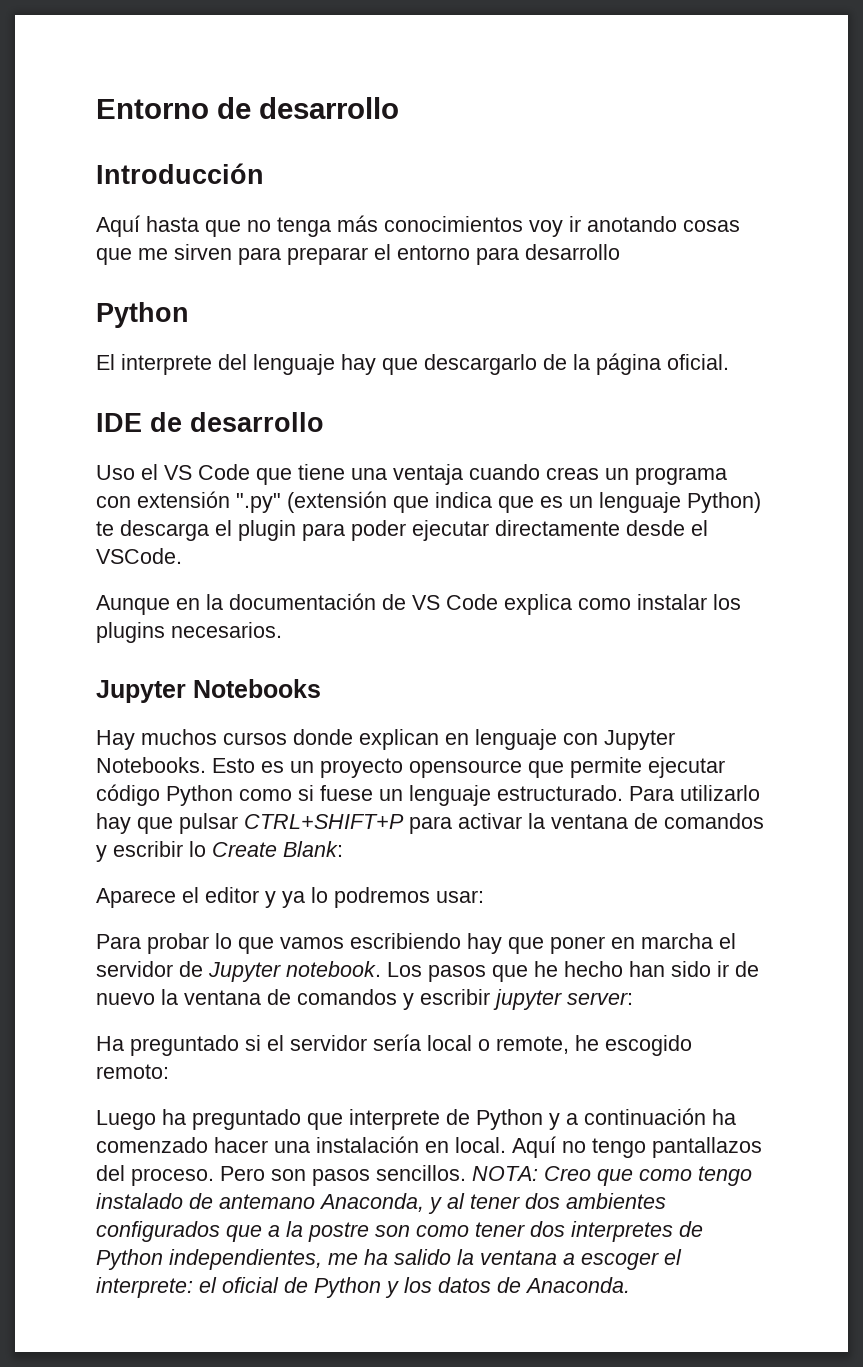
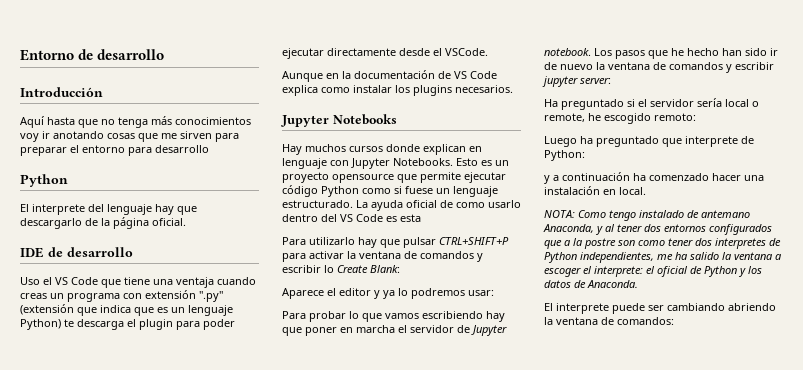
(623, 793) none -> [356,200,521,211] [282,214,421,222] La ayuda oficial de como usarlo dentro del VS Code es esta //
[476,1109,543,1130] Python -> [544,150,585,161] Python: //
[512,1136,762,1158] [96,1165,692,1186] Aquí no tengo pantallazos del proceso. Pero son pasos sencillos. NOTA: Creo que como -> [544,210,606,218] // NOTA: Como
[566,1193,666,1209] ambientes -> [664,224,706,232] entornos
(630, 1285) none -> [544,303,776,314] [544,317,674,325] // El interprete puede ser cambiando abriendo la ventana de comandos:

################

## What needs to be done:
Print the lines of the material, exactly and only, from the line that contains "[476,1109,543,1130] Python ->" down to and including the final line.

## Result for this task:
[476,1109,543,1130] Python -> [544,150,585,161] Python: //
[512,1136,762,1158] [96,1165,692,1186] Aquí no tengo pantallazos del proceso. Pero son pasos sencillos. NOTA: Creo que como -> [544,210,606,218] // NOTA: Como
[566,1193,666,1209] ambientes -> [664,224,706,232] entornos
(630, 1285) none -> [544,303,776,314] [544,317,674,325] // El interprete puede ser cambiando abriendo la ventana de comandos:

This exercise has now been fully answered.